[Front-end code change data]
────

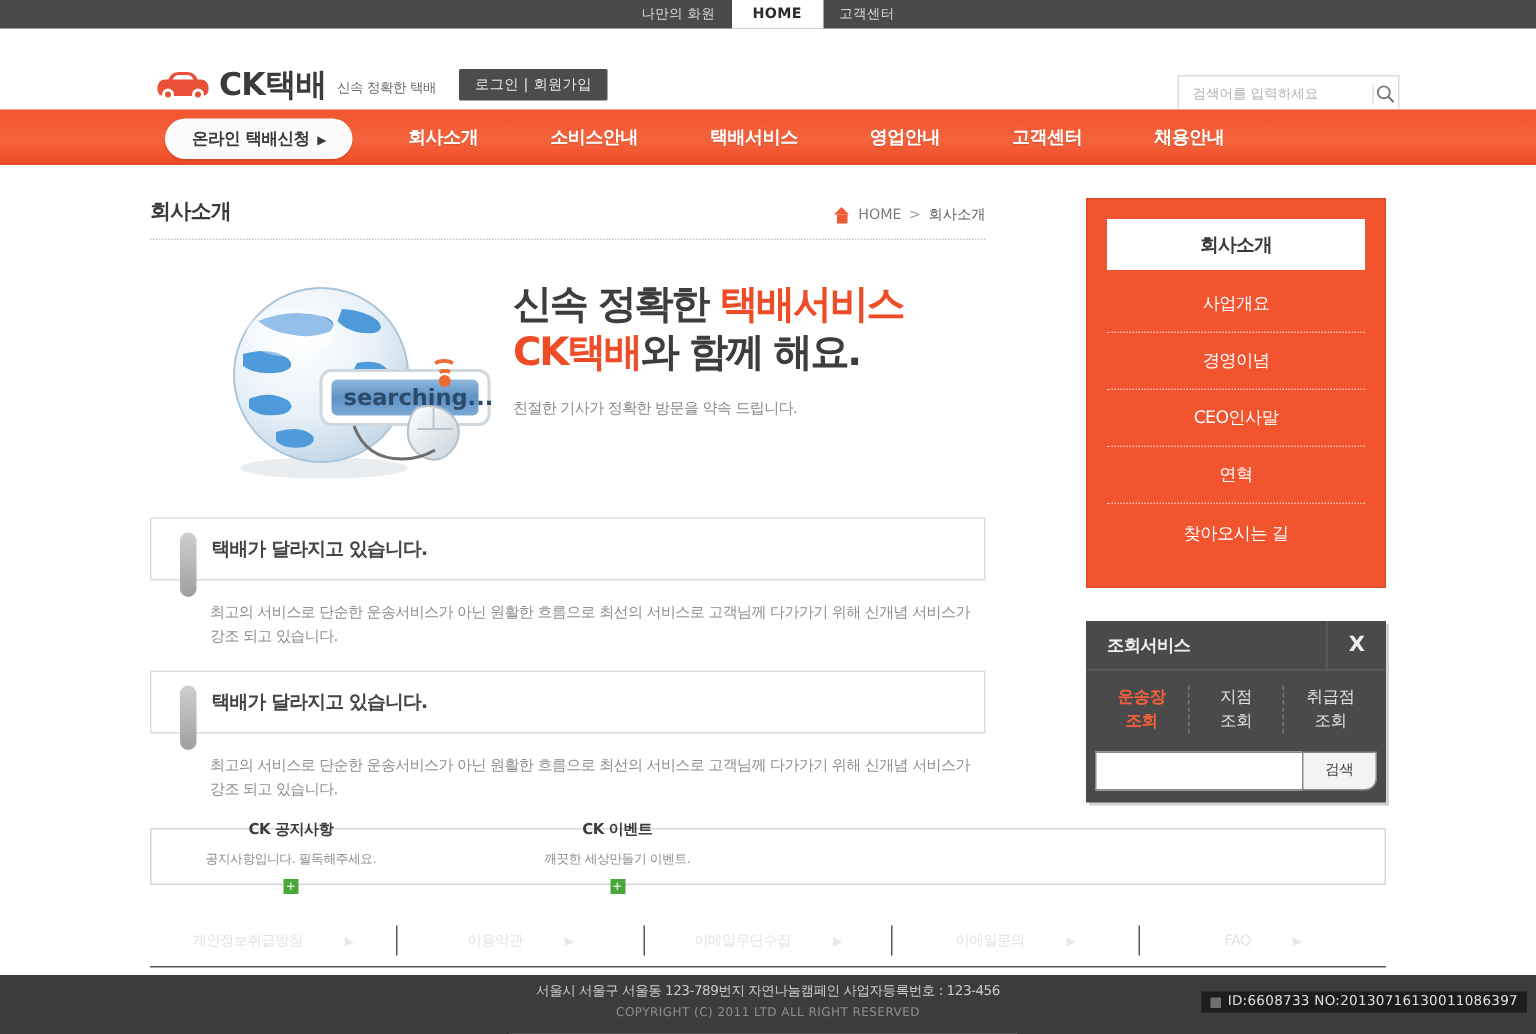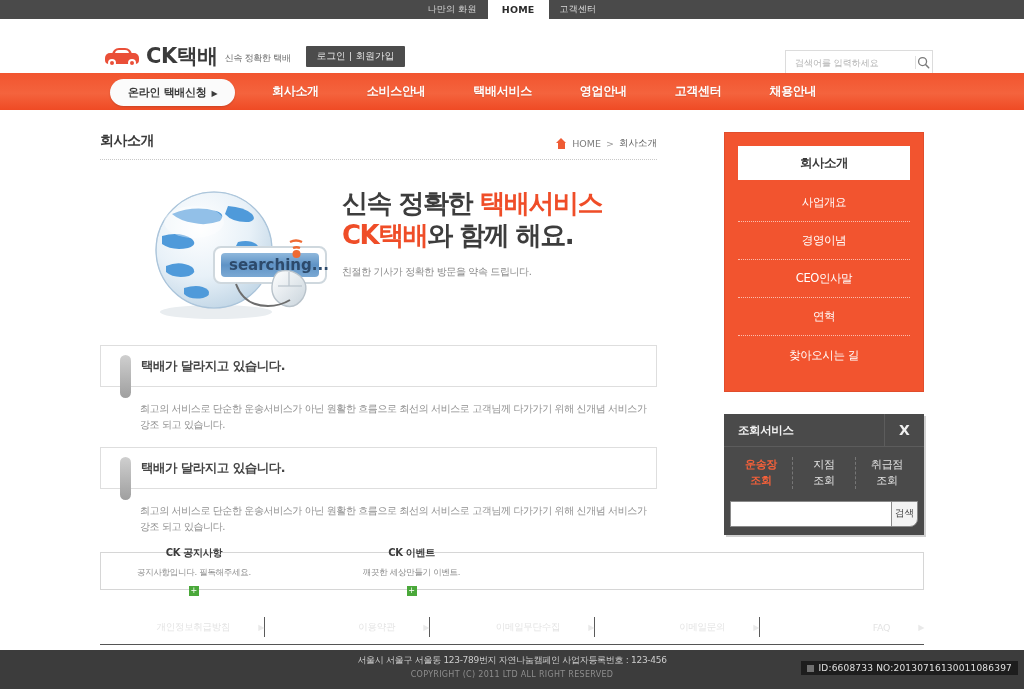--- a/index.html
+++ b/index.html
@@ -210,21 +210,21 @@
   }
   .widget-tab:last-child { border-right: none; }
   .widget-tab.active { color: #f4603a; font-weight: bold; }
   .widget-search { display: flex; padding: 0 6px 8px 6px; }
   .widget-input {
     flex: 1; height: 26px; border: 1px solid #8a8a8a; border-right: none;
     background: #fff; outline: none; font-size: 10px; padding-left: 5px;
     font-family: "DejaVu Sans", "Liberation Sans", sans-serif;
   }
   .widget-go {
-    width: 27px; height: 26px; background: #f3f3f3; border: 1px solid #8a8a8a;
+    width: 50px; height: 26px; background: #f3f3f3; border: 1px solid #8a8a8a;
     font-size: 9.5px; color: #3c3c3c; cursor: pointer;
     font-family: Liberation Sans, sans-serif;
     border-radius: 0 0 8px 0;
   }
 
   
   .notice {
     position: absolute; left: 100px; top: 0; width: 824px; height: 38px;
     border: 1px solid #d6d6d6; background: #fff;
     display: flex; align-items: center;
@@ -246,21 +246,21 @@
   
   .footer {
     position: absolute; left: 0; top: 650px; width: 1024px; height: 39px;
     background: #3c3c3c;
   }
   .foot-links {
     position: absolute; left: 100px; top: -39px; width: 824px; height: 32px;
     display: flex; align-items: center;
   }
   .foot-link {
-    flex: 1; display: flex; align-items: center; justify-content: flex-end; gap: 28px;
+    flex: 1; display: flex; align-items: center; justify-content: center; gap: 28px;
     font-size: 9.5px; color: #e4e4e4; letter-spacing: -.3px; height: 20px;
     border-right: 1px solid #5a5a5a;
   }
   .foot-link:last-child { border-right: none; }
   .foot-link .tri { font-size: 8px; color: #e9e9e9; }
 
   .foot-addr {
     position: absolute; left: 0; top: 4px; width: 1024px; text-align: center;
   }
   .foot-addr .l1 { font-size: 9px; color: #cdcdcd; letter-spacing: -.3px; }

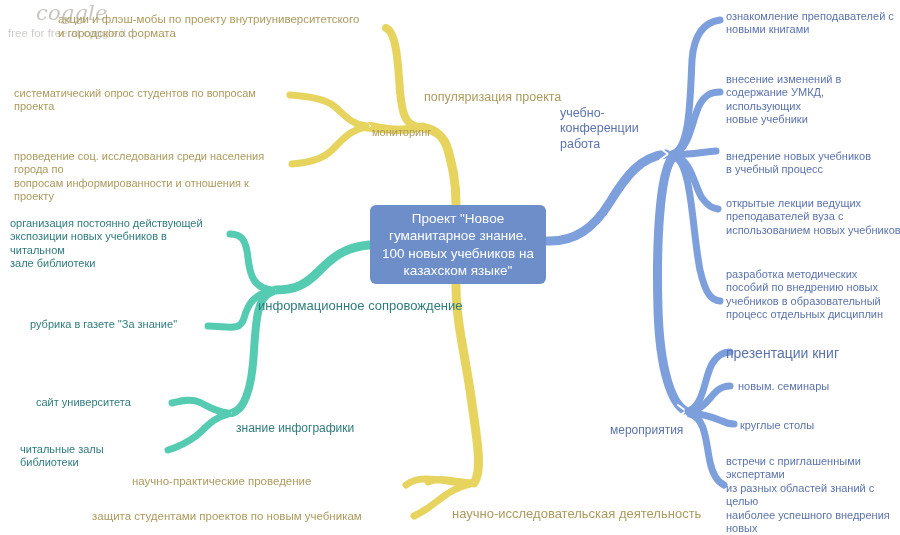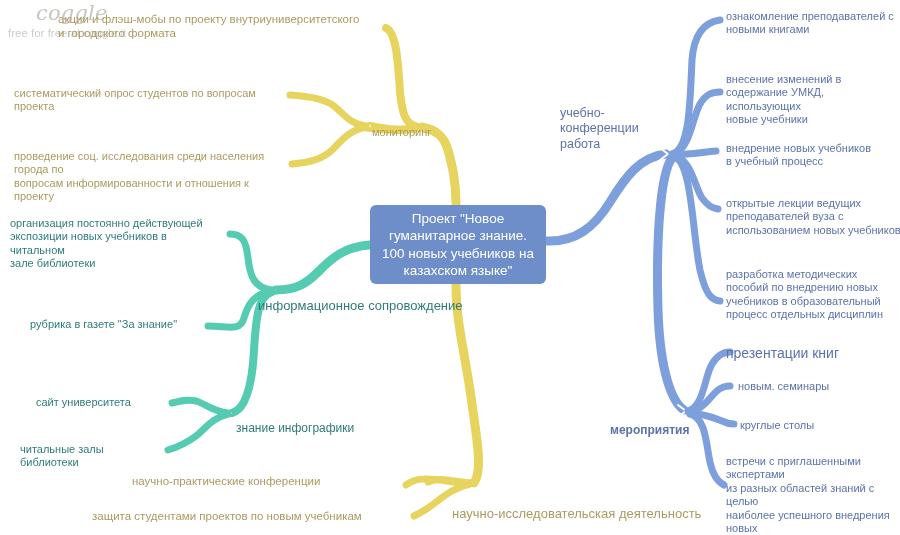--- a/index.html
+++ b/index.html
@@ -152,34 +152,35 @@
     <div class="tag">free for free at coggle.it</div>
   </div>
 
   <div id="center-node">
     <div class="ctext">Проект "Новое
 гуманитарное знание.
 100 новых учебников на
 казахском языке"</div>
   </div>
 
+  <div class="node n-yellow ta-l" style="left:424px; top:90px; width:180px; font-size:12.5px;">популяризация проекта</div>
 
   <div class="node n-yellow ta-r" style="left:58px; top:12px; width:320px; font-size:11.5px;">акции и флэш-мобы по проекту внутриуниверситетского
 и городского формата</div>
 
   <div class="node n-yellow ta-l" style="left:372px; top:126px; width:120px; font-size:11px;">мониторинг</div>
 
   <div class="node n-yellow ta-r" style="left:14px; top:87px; width:268px; font-size:11px;">систематический опрос студентов по вопросам проекта</div>
 
   <div class="node n-yellow ta-r" style="left:14px; top:150px; width:270px; font-size:11px;">проведение соц. исследования среди населения города по
 вопросам информированности и отношения к проекту</div>
 
   <div class="node n-yellow ta-l" style="left:452px; top:506px; width:300px; font-size:13px;">научно-исследовательская деятельность</div>
 
-  <div class="node n-yellow ta-r" style="left:132px; top:474px; width:272px; font-size:11.5px;">научно-практические конференции</div>
+  <div class="node n-yellow ta-r" style="left:132px; top:474px; width:272px; font-size:11.5px;">научно-практические проведение</div>
 
   <div class="node n-yellow ta-r" style="left:92px; top:509px; width:318px; font-size:11.5px;">защита студентами проектов по новым учебникам</div>
 
   <div class="node n-green ta-l" style="left:258px; top:298px; width:230px; font-size:13px;">информационное сопровождение</div>
 
   <div class="node n-green ta-r" style="left:10px; top:217px; width:214px; font-size:11px;">организация постоянно действующей
 экспозиции новых учебников в читальном
 зале библиотеки</div>
 
   <div class="node n-green ta-r" style="left:30px; top:318px; width:172px; font-size:11px;">рубрика в газете "За знание"</div>
@@ -194,33 +195,33 @@
 конференции
 работа</div>
 
   <div class="node n-blue ta-l" style="left:726px; top:10px; width:172px; font-size:11px;">ознакомление преподавателей с
 новыми книгами</div>
 
   <div class="node n-blue ta-l" style="left:726px; top:73px; width:176px; font-size:11px;">внесение изменений в
 содержание УМКД, использующих
 новые учебники</div>
 
-  <div class="node n-blue ta-l" style="left:726px; top:142px; width:170px; font-size:11px;">внедрение новых учебников
+  <div class="node n-blue ta-l" style="left:726px; top:150px; width:170px; font-size:11px;">внедрение новых учебников
 в учебный процесс</div>
 
   <div class="node n-blue ta-l" style="left:726px; top:197px; width:178px; font-size:11px;">открытые лекции ведущих
 преподавателей вуза с
 использованием новых учебников</div>
 
   <div class="node n-blue ta-l" style="left:726px; top:268px; width:176px; font-size:11px;">разработка методических
 пособий по внедрению новых
 учебников в образовательный
 процесс отдельных дисциплин</div>
 
-  <div class="node n-blue ta-l" style="left:610px; top:423px; width:120px; font-size:12px;font-weight:bold;">мероприятия</div>
+  <div class="node n-blue ta-l" style="left:610px; top:423px; width:120px; font-size:12px;">мероприятия</div>
 
   <div class="node n-blue ta-l" style="left:726px; top:345px; width:140px; font-size:14px;">презентации книг</div>
 
   <div class="node n-blue ta-l" style="left:738px; top:380px; width:140px; font-size:11px;">новым. семинары</div>
 
   <div class="node n-blue ta-l" style="left:740px; top:419px; width:140px; font-size:11px;">круглые столы</div>
 
   <div class="node n-blue ta-l" style="left:726px; top:455px; width:178px; font-size:11px;">встречи с приглашенными экспертами
 из разных областей знаний с целью
 наиболее успешного внедрения новых

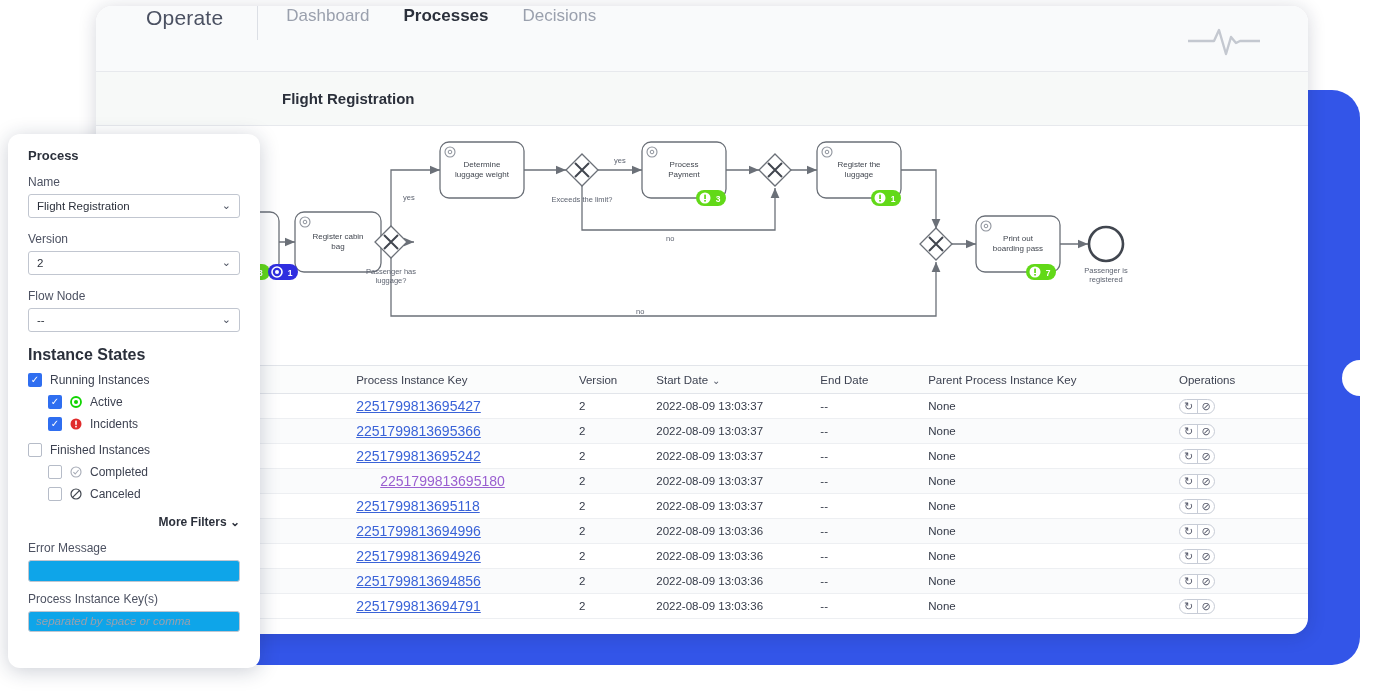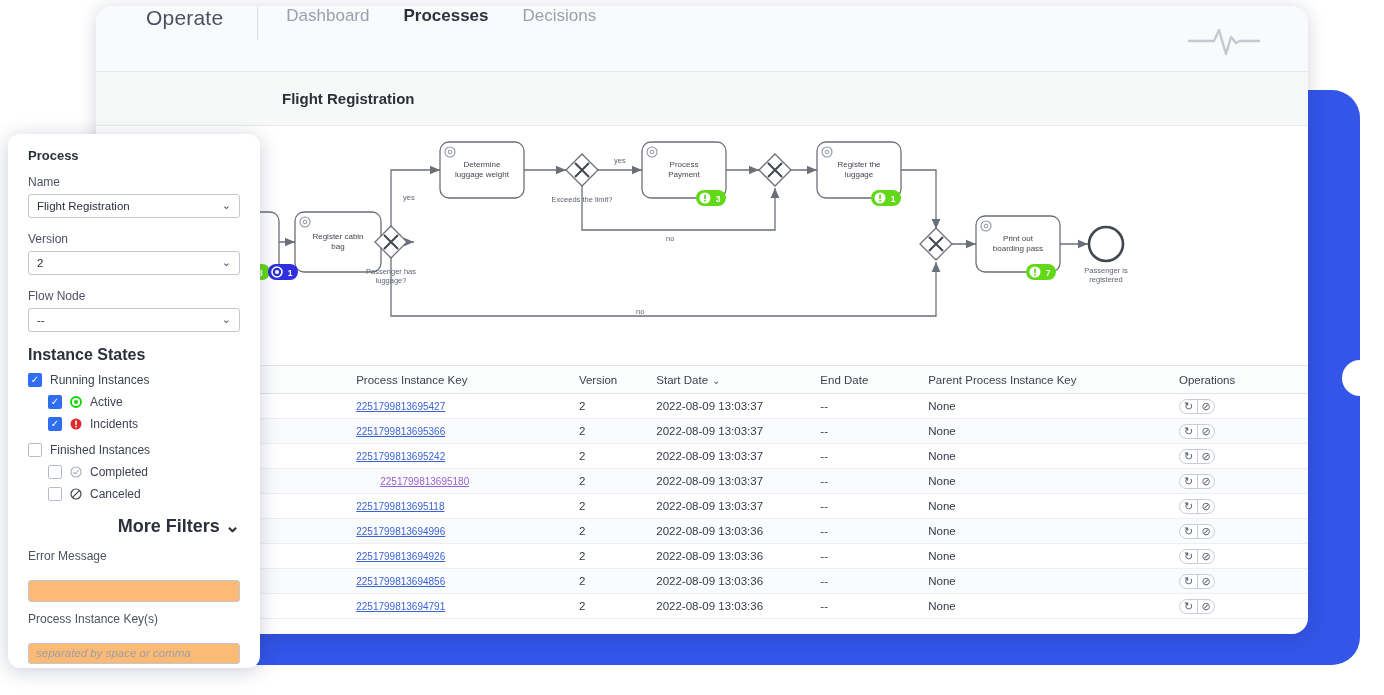--- a/index.html
+++ b/index.html
@@ -107,21 +107,21 @@
   .cbx {
     width: 13px; height: 13px; border: 1px solid #b6bcc8;
     border-radius: 2px; background: #fff; display: inline-block; vertical-align: middle;
   }
   .namecell { display: flex; align-items: center; gap: 7px; }
   .state-dot {
     width: 12px; height: 12px; border-radius: 50%; background: #e02b2b;
     color: #fff; font-size: 9px; font-weight: bold; line-height: 12px;
     text-align: center; flex: none;
   }
-  a.key-link { color: #3a63d8; text-decoration: underline; font-size: 10px; }
+  a.key-link { color: #3a63d8; text-decoration: underline; font-size: 14px; }
   a.key-link.visited { color: #9a5fd0; margin-left: 24px; }
   .sort-caret { font-size: 10px; color: #555b6a; margin-left: 4px; }
 
   .ops-pill {
     display: inline-flex; align-items: center;
     border: 1px solid #c7ccd6; border-radius: 9px; overflow: hidden;
     background: #fff; height: 15px;
   }
   .ops-pill span {
     width: 17px; height: 13px; display: flex; align-items: center; justify-content: center;
@@ -154,26 +154,25 @@
   .f-select .chev { position:absolute; right: 8px; top: 4px; font-size: 11px; color:#4c5261; }
   .f-subtitle { font-size: 16px; font-weight: bold; color: #2b303b; margin: 4px 0 9px; }
   .f-check-row { display: flex; align-items: center; gap: 8px; margin-bottom: 8px; font-size: 12px; color: #3d4251; }
   .f-check-row.indent { padding-left: 20px; }
   .cbx-on {
     width: 14px; height: 14px; border-radius: 2px; background: #2f6ef0;
     color: #fff; font-size: 10px; line-height: 14px; text-align: center; flex:none;
   }
   .cbx-off { width: 14px; height: 14px; border-radius: 2px; border:1px solid #b6bcc8; background:#fff; flex:none; }
   .mini-icon { width: 12px; height: 12px; flex:none; }
-  .more-filters { text-align: right; font-size: 18px; font-weight: bold; color: #2b303b; margin: 14px 0 12px; }
+  .more-filters { text-align: right; font-size: 12px; font-weight: bold; color: #2b303b; margin: 14px 0 12px; }
   .f-input {
     width: 100%; height: 22px; border: 1px solid #c1c6d0; border-radius: 3px;
-    background: #fdba74; font-size: 11.5px; color: #2b303b; padding: 0 7px;
+    background: #0ea5e9; font-size: 11.5px; color: #2b303b; padding: 0 7px;
     font-family: "Liberation Sans", sans-serif;
-    margin-top: 12px;
   }
   .f-input::placeholder { color: #9aa0ad; font-style: italic; }
   textarea.f-input { height: 21px; resize: none; padding-top: 3px; overflow:hidden; }
   .f-label.small { margin-top: 10px; }
 </style>
 </head>
 <body>
 
 <div id="stage">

────

Produce only the lines from the line containing "center; gap: 7px;" through the line containing "-154,26 +154,25 @@", inclusive of both, exactly as they stand in the entries above.

   .namecell { display: flex; align-items: center; gap: 7px; }
   .state-dot {
     width: 12px; height: 12px; border-radius: 50%; background: #e02b2b;
     color: #fff; font-size: 9px; font-weight: bold; line-height: 12px;
     text-align: center; flex: none;
   }
-  a.key-link { color: #3a63d8; text-decoration: underline; font-size: 10px; }
+  a.key-link { color: #3a63d8; text-decoration: underline; font-size: 14px; }
   a.key-link.visited { color: #9a5fd0; margin-left: 24px; }
   .sort-caret { font-size: 10px; color: #555b6a; margin-left: 4px; }
 
   .ops-pill {
     display: inline-flex; align-items: center;
     border: 1px solid #c7ccd6; border-radius: 9px; overflow: hidden;
     background: #fff; height: 15px;
   }
   .ops-pill span {
     width: 17px; height: 13px; display: flex; align-items: center; justify-content: center;
@@ -154,26 +154,25 @@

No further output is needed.